Police Spokesperson, Superintendent Mpiti Mopeli, said following the arrest, they recovered two unlicensed firearms which were used in the commission of the violent crimes.
“The arrest came as a result of concerted efforts by the police and the public who were losing sleep over the attacks in areas including Lithabaneng, Lithoteng, Ha-Abia and Ha Thetsane where this gang was operating,” Supt Mopeli said.
He said that following a hype over the investigations of high-profile cases involving military and police personnel over the past six months, some criminals mistakenly thought they had an opportunity to perpetrate serious crimes ranging from fraud, stock theft, housebreaking and theft to murder.

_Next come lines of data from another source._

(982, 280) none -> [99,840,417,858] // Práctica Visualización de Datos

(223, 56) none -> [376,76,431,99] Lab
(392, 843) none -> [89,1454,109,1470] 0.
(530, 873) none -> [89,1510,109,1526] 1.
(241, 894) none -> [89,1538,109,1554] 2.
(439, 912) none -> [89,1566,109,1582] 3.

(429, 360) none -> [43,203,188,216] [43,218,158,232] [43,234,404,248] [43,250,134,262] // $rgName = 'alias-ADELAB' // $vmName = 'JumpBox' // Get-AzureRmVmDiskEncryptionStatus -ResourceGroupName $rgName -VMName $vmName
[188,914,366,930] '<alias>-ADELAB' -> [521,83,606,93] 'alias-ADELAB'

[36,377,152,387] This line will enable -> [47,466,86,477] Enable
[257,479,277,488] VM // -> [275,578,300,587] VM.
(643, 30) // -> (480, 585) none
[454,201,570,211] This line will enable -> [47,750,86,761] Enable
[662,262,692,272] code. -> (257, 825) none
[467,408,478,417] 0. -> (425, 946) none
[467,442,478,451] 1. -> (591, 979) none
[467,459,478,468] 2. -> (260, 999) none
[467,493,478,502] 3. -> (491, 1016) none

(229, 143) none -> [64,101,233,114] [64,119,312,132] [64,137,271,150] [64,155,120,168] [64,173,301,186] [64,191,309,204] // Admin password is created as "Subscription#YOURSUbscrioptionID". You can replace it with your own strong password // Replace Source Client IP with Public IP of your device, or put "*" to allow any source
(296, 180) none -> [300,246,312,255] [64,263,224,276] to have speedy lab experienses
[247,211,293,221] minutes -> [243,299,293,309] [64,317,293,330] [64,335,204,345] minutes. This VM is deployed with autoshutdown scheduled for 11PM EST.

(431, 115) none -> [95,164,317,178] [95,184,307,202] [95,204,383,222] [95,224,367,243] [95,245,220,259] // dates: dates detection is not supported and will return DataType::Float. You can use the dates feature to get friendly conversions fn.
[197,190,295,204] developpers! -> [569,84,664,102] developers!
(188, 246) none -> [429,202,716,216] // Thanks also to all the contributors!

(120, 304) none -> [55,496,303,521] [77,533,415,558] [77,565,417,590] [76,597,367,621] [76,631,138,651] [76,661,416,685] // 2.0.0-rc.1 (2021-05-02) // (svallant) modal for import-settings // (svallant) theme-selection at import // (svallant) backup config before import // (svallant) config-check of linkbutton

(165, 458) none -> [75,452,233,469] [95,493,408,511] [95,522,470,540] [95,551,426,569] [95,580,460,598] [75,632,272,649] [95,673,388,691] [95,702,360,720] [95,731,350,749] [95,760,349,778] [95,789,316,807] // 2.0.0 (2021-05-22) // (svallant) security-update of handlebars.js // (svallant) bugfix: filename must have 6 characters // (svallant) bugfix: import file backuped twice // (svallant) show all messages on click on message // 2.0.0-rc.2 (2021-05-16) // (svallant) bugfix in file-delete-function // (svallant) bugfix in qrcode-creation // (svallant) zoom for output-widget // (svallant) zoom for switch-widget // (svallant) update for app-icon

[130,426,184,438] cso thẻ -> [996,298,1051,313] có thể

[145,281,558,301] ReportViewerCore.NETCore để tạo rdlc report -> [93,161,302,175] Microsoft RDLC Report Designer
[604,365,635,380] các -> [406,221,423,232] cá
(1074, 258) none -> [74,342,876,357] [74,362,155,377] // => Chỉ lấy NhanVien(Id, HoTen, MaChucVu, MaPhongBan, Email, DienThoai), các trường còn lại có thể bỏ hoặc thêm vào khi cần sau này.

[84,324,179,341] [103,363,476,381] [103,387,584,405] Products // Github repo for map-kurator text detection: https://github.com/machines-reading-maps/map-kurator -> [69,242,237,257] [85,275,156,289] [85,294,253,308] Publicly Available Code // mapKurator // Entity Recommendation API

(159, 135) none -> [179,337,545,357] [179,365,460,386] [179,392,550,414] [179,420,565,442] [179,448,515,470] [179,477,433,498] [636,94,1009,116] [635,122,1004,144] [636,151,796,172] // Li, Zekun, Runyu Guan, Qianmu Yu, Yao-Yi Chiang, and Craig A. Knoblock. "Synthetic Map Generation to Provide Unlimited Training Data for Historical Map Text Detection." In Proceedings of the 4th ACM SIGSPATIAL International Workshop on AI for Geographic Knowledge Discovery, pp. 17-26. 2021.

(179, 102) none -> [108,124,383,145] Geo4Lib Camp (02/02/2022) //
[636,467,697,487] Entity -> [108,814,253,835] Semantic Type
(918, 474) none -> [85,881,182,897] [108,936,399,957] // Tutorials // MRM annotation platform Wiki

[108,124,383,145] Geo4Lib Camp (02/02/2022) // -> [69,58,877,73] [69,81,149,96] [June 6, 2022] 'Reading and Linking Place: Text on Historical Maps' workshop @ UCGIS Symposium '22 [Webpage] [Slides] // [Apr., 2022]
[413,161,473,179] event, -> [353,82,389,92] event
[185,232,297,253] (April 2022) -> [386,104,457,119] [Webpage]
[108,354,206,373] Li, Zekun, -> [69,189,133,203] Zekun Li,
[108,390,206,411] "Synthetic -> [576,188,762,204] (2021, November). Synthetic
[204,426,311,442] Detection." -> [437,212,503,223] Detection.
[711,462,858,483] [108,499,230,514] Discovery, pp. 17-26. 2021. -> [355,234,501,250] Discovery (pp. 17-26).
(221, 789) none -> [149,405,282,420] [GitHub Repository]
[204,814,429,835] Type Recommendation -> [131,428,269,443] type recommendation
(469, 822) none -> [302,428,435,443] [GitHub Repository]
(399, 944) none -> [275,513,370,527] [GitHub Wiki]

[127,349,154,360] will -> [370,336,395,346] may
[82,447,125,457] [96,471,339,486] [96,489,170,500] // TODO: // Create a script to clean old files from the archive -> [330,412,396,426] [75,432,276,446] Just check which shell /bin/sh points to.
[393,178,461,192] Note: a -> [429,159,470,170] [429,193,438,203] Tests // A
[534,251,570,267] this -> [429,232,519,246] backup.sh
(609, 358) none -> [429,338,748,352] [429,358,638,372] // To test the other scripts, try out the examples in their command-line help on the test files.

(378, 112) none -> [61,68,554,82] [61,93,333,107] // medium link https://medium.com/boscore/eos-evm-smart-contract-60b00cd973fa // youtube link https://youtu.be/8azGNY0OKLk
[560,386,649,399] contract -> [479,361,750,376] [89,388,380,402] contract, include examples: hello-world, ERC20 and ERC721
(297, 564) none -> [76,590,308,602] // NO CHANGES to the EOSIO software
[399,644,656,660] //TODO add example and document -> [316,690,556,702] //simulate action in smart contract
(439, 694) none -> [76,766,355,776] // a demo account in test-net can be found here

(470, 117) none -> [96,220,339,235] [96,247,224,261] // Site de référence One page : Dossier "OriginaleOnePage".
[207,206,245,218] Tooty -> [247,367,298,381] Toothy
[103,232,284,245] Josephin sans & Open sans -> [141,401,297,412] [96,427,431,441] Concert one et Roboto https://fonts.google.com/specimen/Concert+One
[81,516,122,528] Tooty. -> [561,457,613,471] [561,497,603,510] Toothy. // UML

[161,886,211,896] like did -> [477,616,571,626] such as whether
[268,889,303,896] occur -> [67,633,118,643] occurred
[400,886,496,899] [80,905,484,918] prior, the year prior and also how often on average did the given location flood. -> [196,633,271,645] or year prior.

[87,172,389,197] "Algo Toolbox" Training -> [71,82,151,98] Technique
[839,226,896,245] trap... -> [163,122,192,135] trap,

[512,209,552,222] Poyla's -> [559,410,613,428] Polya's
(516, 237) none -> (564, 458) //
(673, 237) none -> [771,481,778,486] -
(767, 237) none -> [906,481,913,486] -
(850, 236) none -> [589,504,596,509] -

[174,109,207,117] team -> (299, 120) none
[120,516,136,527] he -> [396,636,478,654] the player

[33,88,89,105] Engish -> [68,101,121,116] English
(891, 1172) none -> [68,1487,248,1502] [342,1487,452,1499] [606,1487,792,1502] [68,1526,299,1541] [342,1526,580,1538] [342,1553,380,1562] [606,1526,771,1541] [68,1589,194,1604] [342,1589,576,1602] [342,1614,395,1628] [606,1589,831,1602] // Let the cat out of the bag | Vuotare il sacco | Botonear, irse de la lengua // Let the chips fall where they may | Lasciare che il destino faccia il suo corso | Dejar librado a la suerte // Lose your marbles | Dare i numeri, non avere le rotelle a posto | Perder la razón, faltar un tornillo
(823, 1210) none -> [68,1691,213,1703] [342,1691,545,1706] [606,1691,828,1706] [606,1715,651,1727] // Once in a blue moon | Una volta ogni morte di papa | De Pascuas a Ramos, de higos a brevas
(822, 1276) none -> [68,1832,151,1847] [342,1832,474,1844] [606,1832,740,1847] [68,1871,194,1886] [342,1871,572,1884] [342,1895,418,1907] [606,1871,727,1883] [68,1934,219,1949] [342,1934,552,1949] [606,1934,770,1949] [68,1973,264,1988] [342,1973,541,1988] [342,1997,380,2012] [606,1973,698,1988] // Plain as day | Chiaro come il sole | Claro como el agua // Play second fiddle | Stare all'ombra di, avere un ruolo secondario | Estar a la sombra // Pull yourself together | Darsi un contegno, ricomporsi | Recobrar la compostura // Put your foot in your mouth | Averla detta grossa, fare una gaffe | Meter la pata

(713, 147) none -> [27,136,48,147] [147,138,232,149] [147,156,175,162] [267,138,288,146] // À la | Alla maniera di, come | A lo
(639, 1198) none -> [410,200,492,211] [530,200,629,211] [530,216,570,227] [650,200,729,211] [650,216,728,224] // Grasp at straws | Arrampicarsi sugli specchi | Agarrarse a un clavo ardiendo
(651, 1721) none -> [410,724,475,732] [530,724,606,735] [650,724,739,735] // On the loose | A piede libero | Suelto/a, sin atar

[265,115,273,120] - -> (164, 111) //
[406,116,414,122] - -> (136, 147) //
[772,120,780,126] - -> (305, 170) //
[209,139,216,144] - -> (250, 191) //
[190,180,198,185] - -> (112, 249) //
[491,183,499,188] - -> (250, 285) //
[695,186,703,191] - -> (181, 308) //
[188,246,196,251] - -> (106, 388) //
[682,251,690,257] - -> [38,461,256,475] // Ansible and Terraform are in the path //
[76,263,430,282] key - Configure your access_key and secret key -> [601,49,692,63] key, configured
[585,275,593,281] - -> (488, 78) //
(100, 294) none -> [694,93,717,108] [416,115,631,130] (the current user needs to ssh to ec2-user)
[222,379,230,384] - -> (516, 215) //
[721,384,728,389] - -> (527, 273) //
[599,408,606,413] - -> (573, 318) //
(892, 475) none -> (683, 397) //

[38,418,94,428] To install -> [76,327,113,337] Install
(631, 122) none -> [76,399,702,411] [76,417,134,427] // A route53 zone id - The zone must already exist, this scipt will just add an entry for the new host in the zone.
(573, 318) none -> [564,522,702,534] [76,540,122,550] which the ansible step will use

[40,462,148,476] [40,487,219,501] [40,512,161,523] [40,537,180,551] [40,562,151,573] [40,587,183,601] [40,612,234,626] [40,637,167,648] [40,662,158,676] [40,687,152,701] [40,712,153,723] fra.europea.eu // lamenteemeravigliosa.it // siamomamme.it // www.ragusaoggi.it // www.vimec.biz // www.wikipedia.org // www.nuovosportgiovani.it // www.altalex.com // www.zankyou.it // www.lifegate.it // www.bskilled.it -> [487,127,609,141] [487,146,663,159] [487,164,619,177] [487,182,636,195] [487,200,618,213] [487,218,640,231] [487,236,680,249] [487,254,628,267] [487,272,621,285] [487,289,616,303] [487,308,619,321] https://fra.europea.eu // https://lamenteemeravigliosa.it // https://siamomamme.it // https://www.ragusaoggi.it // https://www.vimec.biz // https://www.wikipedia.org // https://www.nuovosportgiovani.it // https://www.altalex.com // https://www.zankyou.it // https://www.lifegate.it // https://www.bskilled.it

“If we analyse the crime pattern over the past six months, there has been a disturbing trend. We can see from the formation of the Masite gang, which we believe started operating in Maseru in January. Some criminals must have thought that police attention was mainly on the high-profile cases, which was not the case. There has been an increase in some type of crimes in some parts of the country, which we can partly attribute to the same notion,” Supt Mopeli said.
He said the reality was that in January the police upped their game and launched a series of new crime prevention strategies.
He said they also recently arrested four suspects aged from 23 to 53 who were manipulating a mobile phone cash facility to steal from users.
“We can see that criminals are coming up with new sophisticated ideas to commit crime. In most of their operations, they work with an insider if they want to target a certain sector, system or company. We urge companies to constantly monitor their systems, particularly those that deal with cash for them to quickly identify anomalies or peculiar activities.
“In this case, the suspects engaged the services of an employee at the mobile phone company who assisted them to identify people with cash in their mobile money accounts. A fake notification of a money transfer would then be sent to unsuspecting account holders.
“Minutes later, one of the suspects would call the victim to explain that money was erroneously deposited into their accounts before requesting them to make a refund. Several people were duped, only to realise something was wrong when they checked their accounts or when they wanted to make a transaction,” Supt Mopeli said.
The mobile money sector has not been the only target for criminals and some taxi operators recently expressed concern that it had now become dangerous to operate at certain times in some areas in Maseru.
One operator said carjackers had become more brazen, working in groups and pretending to be passengers, only for them to later push the driver out of his car.
Police investigations have shown that some of the stolen taxis continue operating in Maseru using fake number plates.
One taxi operator said he was one of the few lucky taxi operators after he recovered his vehicle which was stolen in February.
He said he lost his car to a ‘client’ who later pointed a gun to his face when they reached Masowe.
The police subsequently found that the car was still being used by the suspect’s friend as a taxi in Maseru.
“The fact that they did not even bother repainting the car to try and make identification difficult just shows how confident the suspects were that they will not be caught. I suspect these criminals could be working with some taxi operators,” Supt Mopeli said, adding that the suspects had only replaced the number plate with a fake one.
“We are conducting visibility exercises on the Ha-Thetsane to Masowe and the Khubetsoana to Ha-Foso routes where we believe the carjackers operate at night. We also urge taxi operators to avoid plying such areas late at night unless they are certain of their safety.”
Countrywide, Supt Mopeli said the police had intensified special operations focusing on increased visibility and the participation of communities in crime prevention activities.
He said Maputsoe was one hot spot that has kept the police and the local communities busy owing to an increase in robberies, stabbings and common assaults associated with alcohol and drug abuse.
“The community policing strategy has become more important in the enhanced crime fight in the urban areas and also in the hard to reach areas such as Qabane in Mohale’s Hoek and Lebakeng in Qacha’s Nek,” he said.